▸ **Task description**
Make an exact copy of the entries, and keep any pictures out of it.

--- START ---

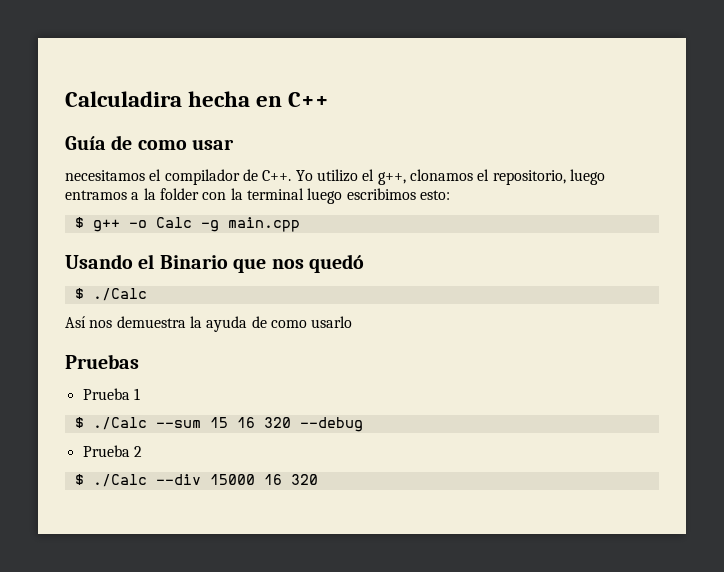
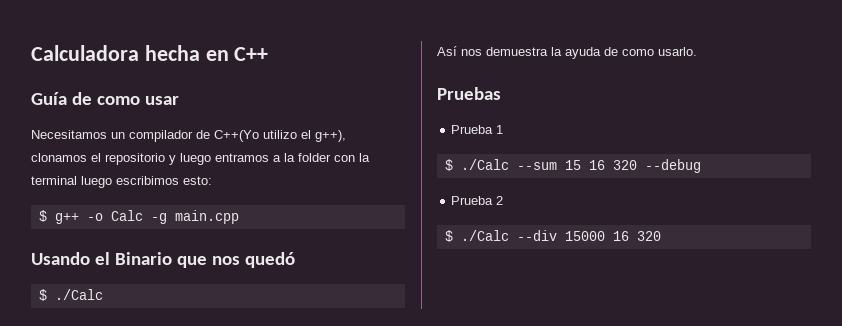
- Calculadira hecha en C++
+ Calculadora hecha en C++
- necesitamos el compilador de C++. Yo utilizo el g++, clonamos el repositorio, luego entramos a la folder con la terminal luego escribimos esto:
+ Necesitamos un compilador de C++(Yo utilizo el g++), clonamos el repositorio y luego entramos a la folder con la terminal luego escribimos esto:
- Así nos demuestra la ayuda de como usarlo
+ Así nos demuestra la ayuda de como usarlo.

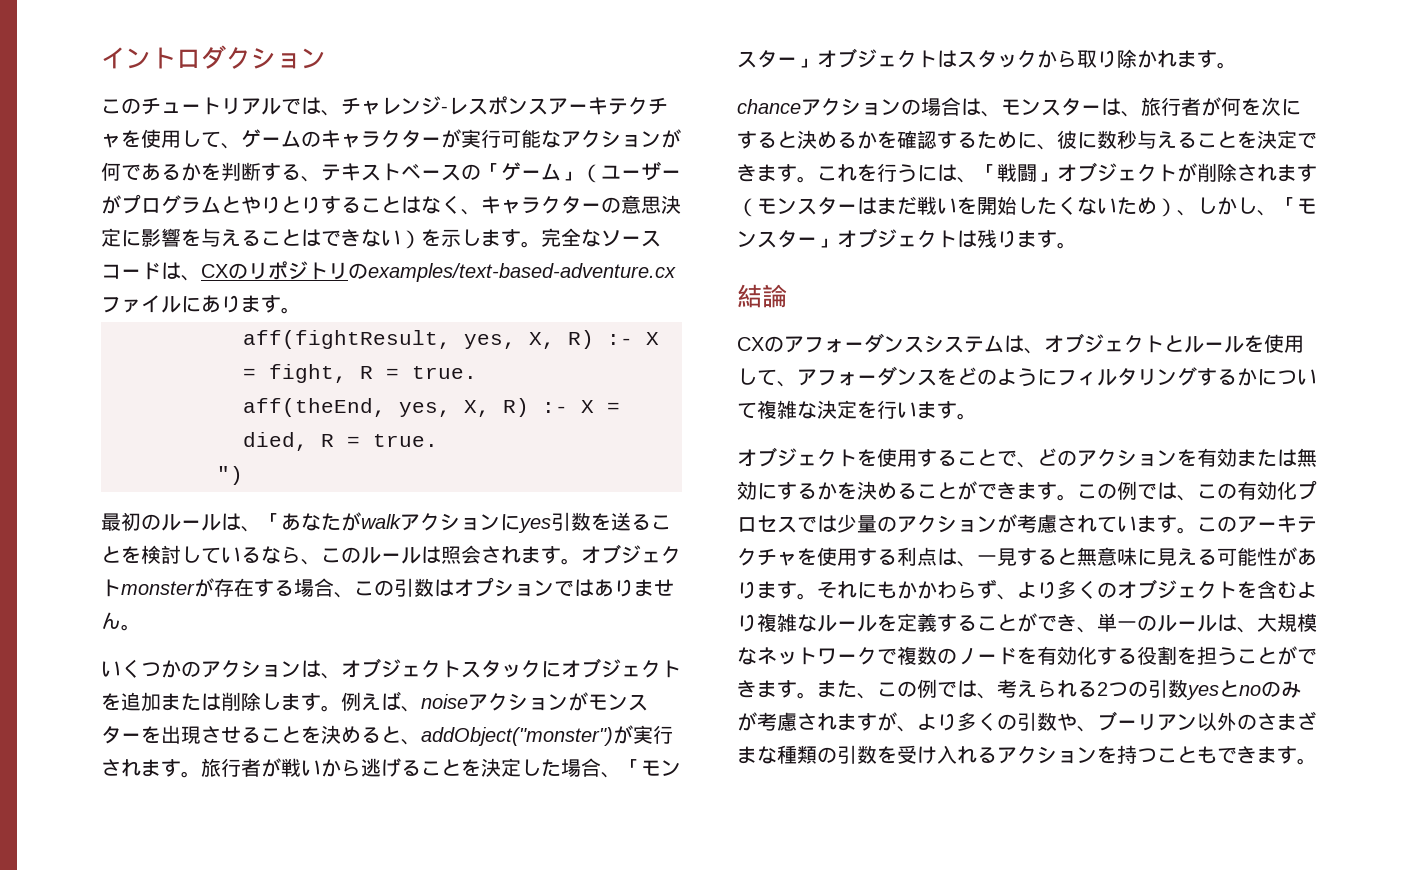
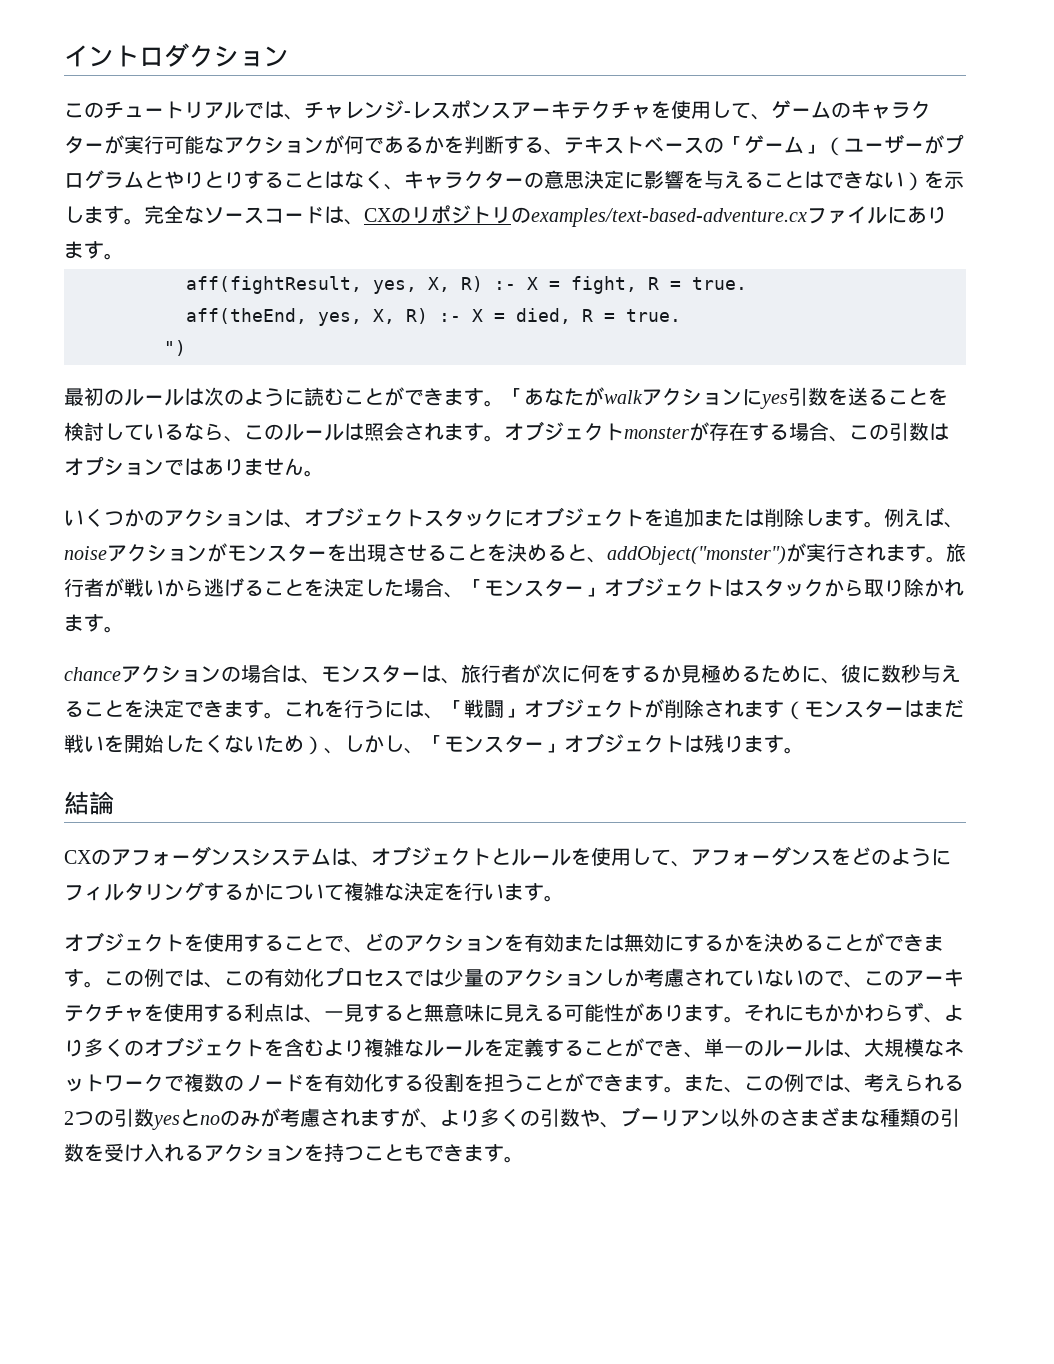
- 最初のルールは、「あなたがwalkアクションにyes引数を送ることを検討しているなら、このルールは照会されます。
+ 最初のルールは次のように読むことができます。「あなたがwalkアクションにyes引数を送ることを検討しているなら、このルールは照会されます。
- chanceアクションの場合は、モンスターは、旅行者が何を次にすると決めるかを確認するために、彼に数秒与えることを決定できます。
+ chanceアクションの場合は、モンスターは、旅行者が次に何をするか見極めるために、彼に数秒与えることを決定できます。
- この例では、この有効化プロセスでは少量のアクションが考慮されています。このアーキテクチャを使用する利点は、一見すると無意味に見える可能性があります。
+ この例では、この有効化プロセスでは少量のアクションしか考慮されていないので、このアーキテクチャを使用する利点は、一見すると無意味に見える可能性があります。

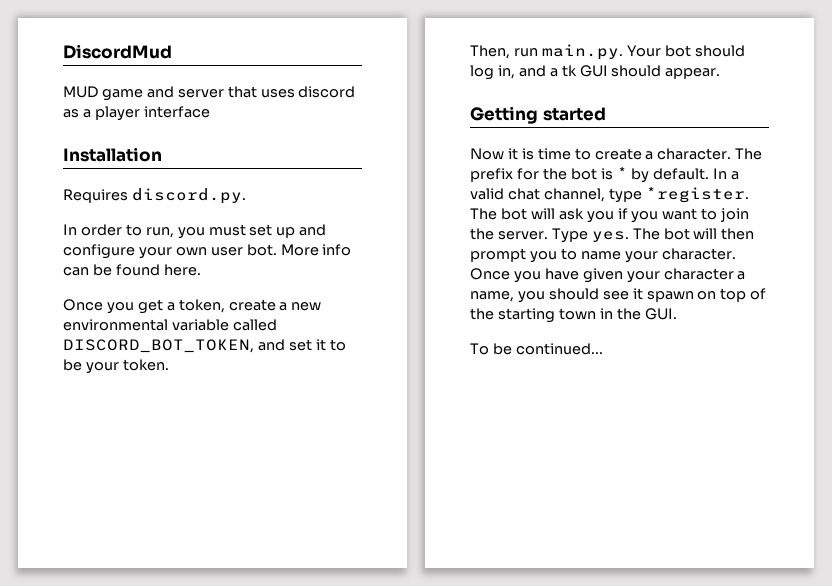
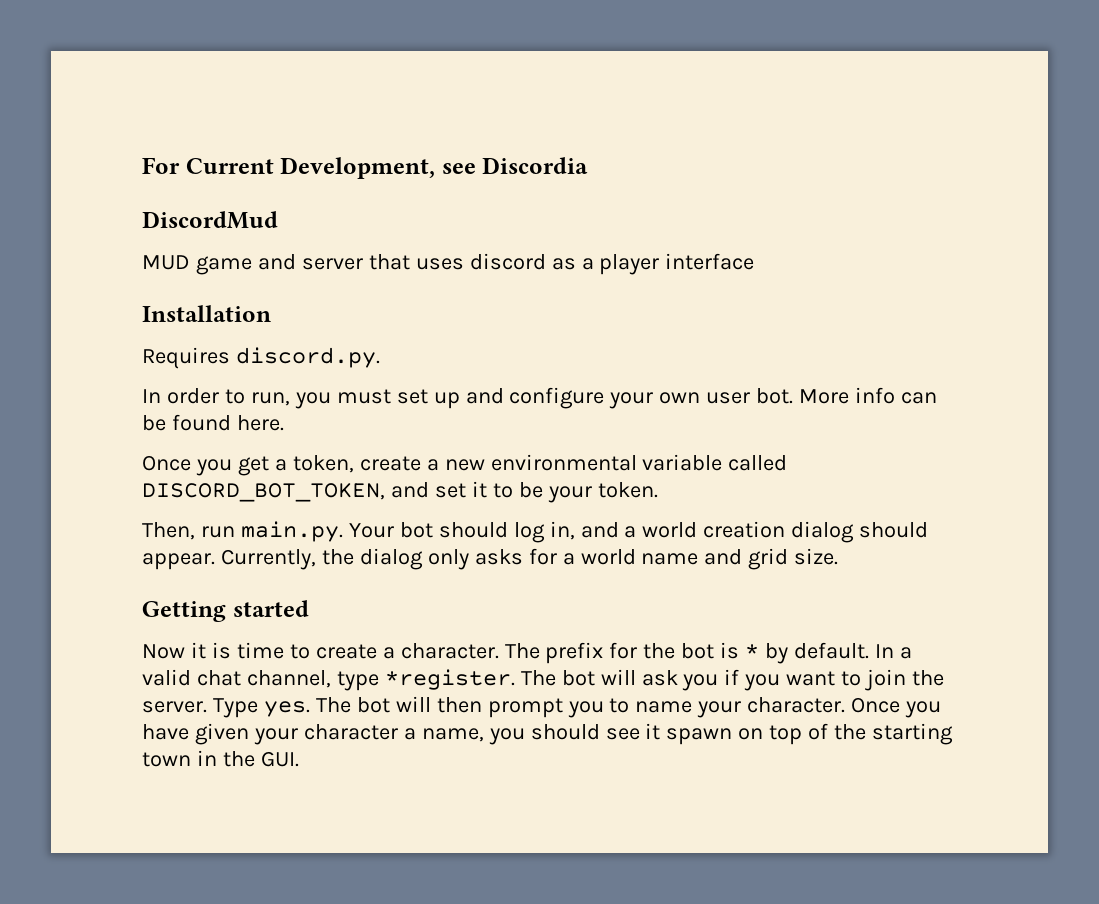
+ For Current Development, see Discordia
- Then, run main.py. Your bot should log in, and a tk GUI should appear.
+ Then, run main.py. Your bot should log in, and a world creation dialog should appear. Currently, the dialog only asks for a world name and grid size.
- To be continued...

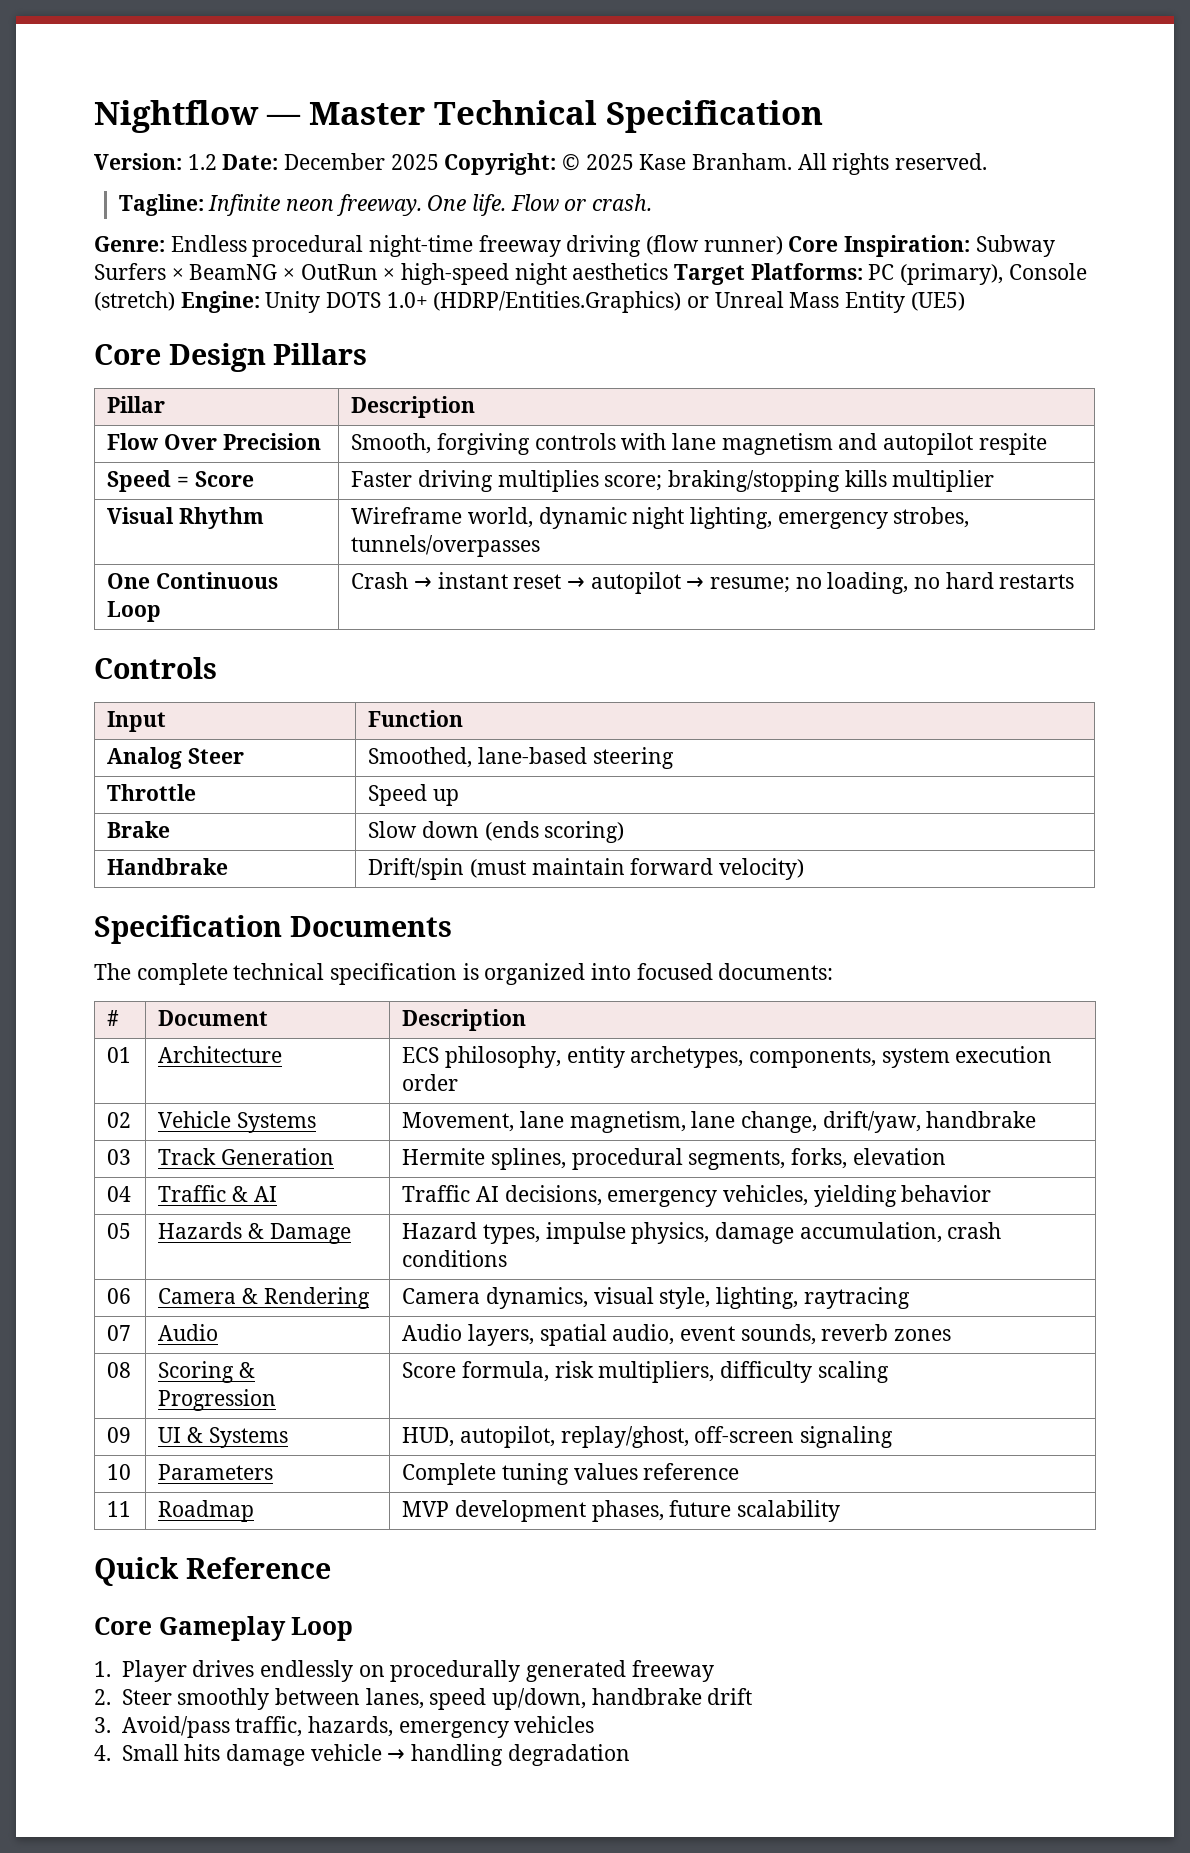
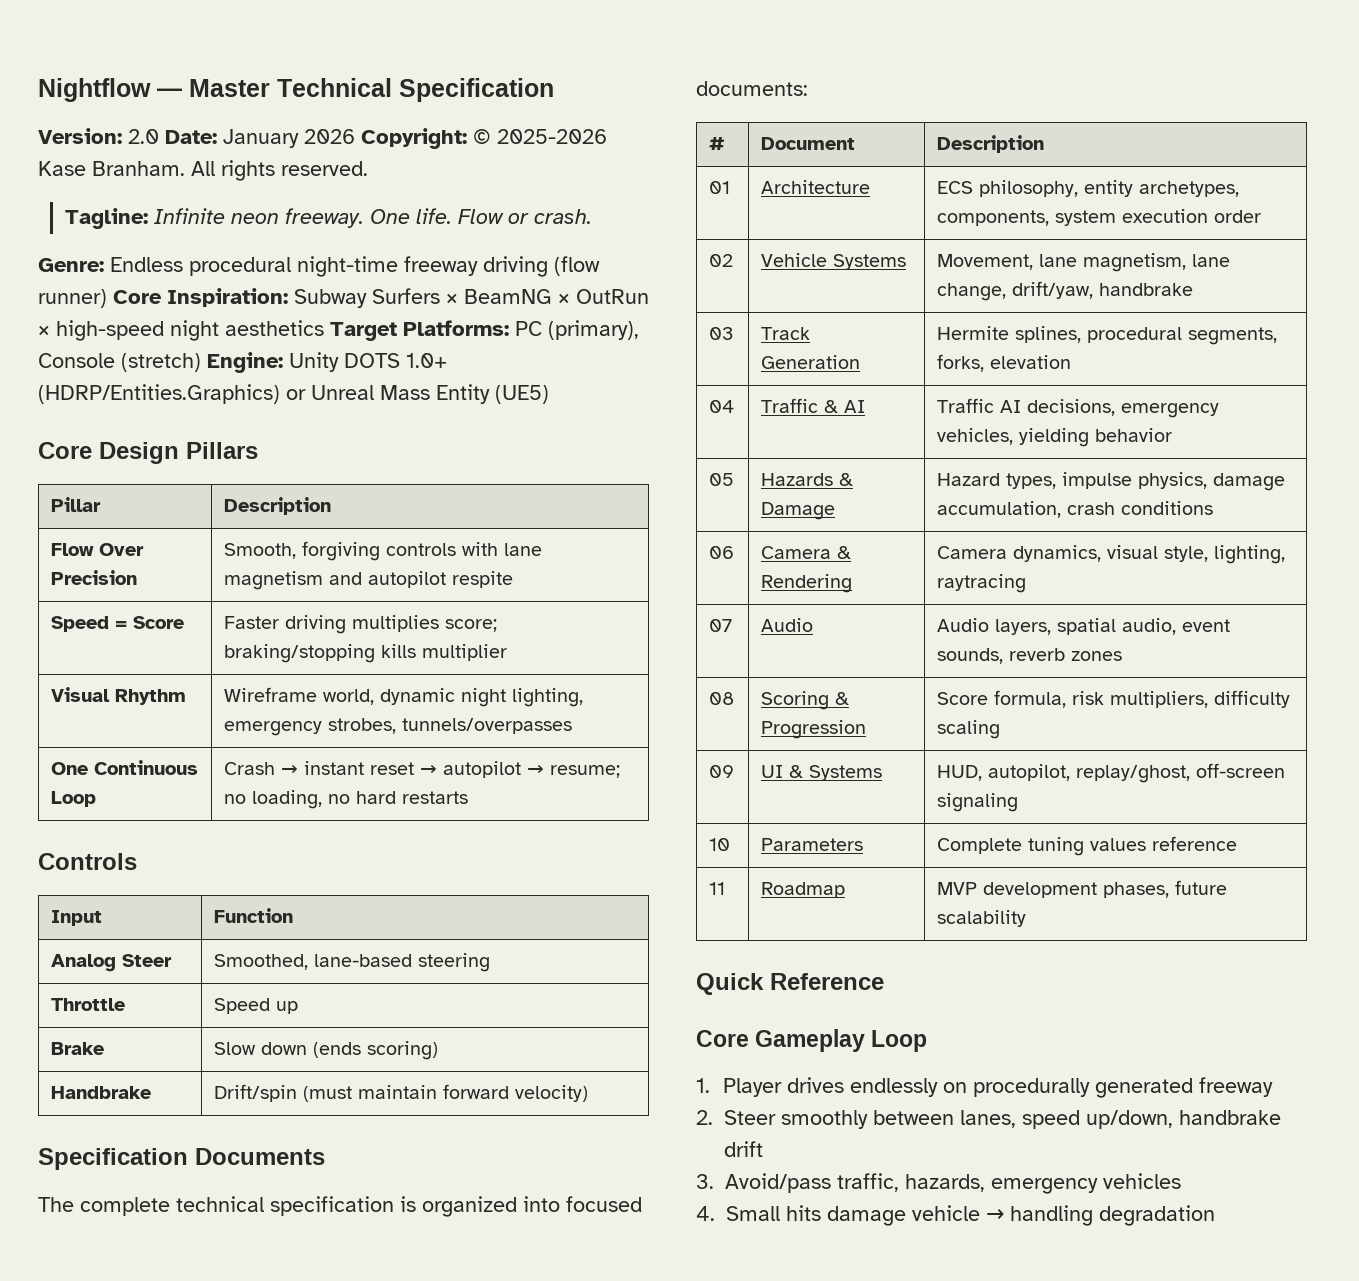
- Version: 1.2 Date: December 2025 Copyright: © 2025 Kase Branham.
+ Version: 2.0 Date: January 2026 Copyright: © 2025-2026 Kase Branham.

--- END ---

▸ **Solved exercise**
- Calculadira hecha en C++
+ Calculadora hecha en C++
- necesitamos el compilador de C++. Yo utilizo el g++, clonamos el repositorio, luego entramos a la folder con la terminal luego escribimos esto:
+ Necesitamos un compilador de C++(Yo utilizo el g++), clonamos el repositorio y luego entramos a la folder con la terminal luego escribimos esto:
- Así nos demuestra la ayuda de como usarlo
+ Así nos demuestra la ayuda de como usarlo.

- 最初のルールは、「あなたがwalkアクションにyes引数を送ることを検討しているなら、このルールは照会されます。
+ 最初のルールは次のように読むことができます。「あなたがwalkアクションにyes引数を送ることを検討しているなら、このルールは照会されます。
- chanceアクションの場合は、モンスターは、旅行者が何を次にすると決めるかを確認するために、彼に数秒与えることを決定できます。
+ chanceアクションの場合は、モンスターは、旅行者が次に何をするか見極めるために、彼に数秒与えることを決定できます。
- この例では、この有効化プロセスでは少量のアクションが考慮されています。このアーキテクチャを使用する利点は、一見すると無意味に見える可能性があります。
+ この例では、この有効化プロセスでは少量のアクションしか考慮されていないので、このアーキテクチャを使用する利点は、一見すると無意味に見える可能性があります。

+ For Current Development, see Discordia
- Then, run main.py. Your bot should log in, and a tk GUI should appear.
+ Then, run main.py. Your bot should log in, and a world creation dialog should appear. Currently, the dialog only asks for a world name and grid size.
- To be continued...

- Version: 1.2 Date: December 2025 Copyright: © 2025 Kase Branham.
+ Version: 2.0 Date: January 2026 Copyright: © 2025-2026 Kase Branham.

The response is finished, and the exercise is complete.